Definition
Ein Ring (häufig im kommutativen Einheitsring-Kontext), der die aufsteigende Kettenbedingung (ACC) für Ideale nicht erfüllt: Es gibt eine unendliche streng aufsteigende Kette von Idealen und Ideale müssen nicht endlich erzeugt sein.

Prinzip

Prinzip
Versagen der Stabilisierung durch ACC: Es existieren beliebig lange Idealketten, daher sind Methoden, die auf Stabilisierung beruhen (Noethersche Induktion, Folgen des Hilbert-Basissatzes), nicht allgemein anwendbar.

Demonstration

Demonstration
Der Polynomring in abzählbar vielen Variablen k[x1,x2,x3,...] über einem Körper k ist nicht-noethersch, da das Ideal (x1,x2,x3,...) nicht endlich erzeugt ist; man erhält die strenge aufsteigende Kette (x1) ⊂ (x1,x2) ⊂ (x1,x2,x3) ⊂ ...

Fehlanwendung

Fehlanwendung
Annahme, dass beliebige Ideale endlich erzeugt seien oder Anwendung der noetherschen Induktion in einem nicht-noetherschen Ring; Behandlung primärer Zerlegungen und anderer finitergebener Resultate als allgemeingültig.

Konsequenz

Konsequenz
Viele Finitheitsresultate gelten nicht mehr: Ideale und Moduln können unendlich viele Erzeuger benötigen, aufsteigende Ketten stabilisieren nicht notwendigerweise, primäre Zerlegungen können fehlen oder nicht eindeutig sein, und Konstruktionen, die endliche Präsentationen benötigen, versagen oder benötigen zusätzliche Hypothesen.

Umkehrung

Umkehrung
Ein noetherscher Ring, in dem jedes Ideal endlich erzeugt ist und jede aufsteigende Kette von Idealen stabilisiert, wodurch noethersche Induktion und zahlreiche Finitheitssätze gelten.

Abgrenzung

Abgrenzung
Der Begriff bezieht sich auf die ACC auf Idealen auf Ringebene; er legt keine weiteren Eigenschaften fest (z.
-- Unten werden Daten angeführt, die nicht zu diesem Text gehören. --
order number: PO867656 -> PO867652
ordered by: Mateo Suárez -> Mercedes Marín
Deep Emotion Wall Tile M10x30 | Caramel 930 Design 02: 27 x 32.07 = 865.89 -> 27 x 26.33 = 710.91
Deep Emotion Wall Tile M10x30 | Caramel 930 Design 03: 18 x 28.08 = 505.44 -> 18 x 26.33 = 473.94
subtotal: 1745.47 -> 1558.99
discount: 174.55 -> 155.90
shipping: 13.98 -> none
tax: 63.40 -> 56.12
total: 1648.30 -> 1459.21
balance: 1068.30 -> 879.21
B. artinsch, kohärent oder dimensionsbezogene Bedingungen). Nicht-noethersche Phänomene treten in kommutativen und nichtkommutativen Kontexten auf; einige Pathologien erfordern unendliche Erzeugung, andere nicht-noethersche Ringe behalten gewisse Finitheitseigenschaften.

Semantische Spannung

Semantische Spannung
„Nicht-noethersch“ wird oft mit ‚nicht endlich als Algebra erzeugt‘ oder mit bestimmten Pathologien verwechselt; die Spannung liegt zwischen Idealbezogener Finitheit (noethersch) und anderen Finitätskonzepten (endlich erzeugt, kohärent, artinsch), die unterschiedliche Implikationen haben.

Synthese

Synthese
Ein Nicht-Noetherscher Ring ist ein Ring, in dem das Stabilitätsprinzip für Ideale versagt: Konkrete Beispiele zeigen unendliche aufsteigende Idealketten und Ideale ohne endliche Erzeugungsmenge, was viele Standardwerkzeuge der Algebra, die Noethersches voraussetzen, einschränkt.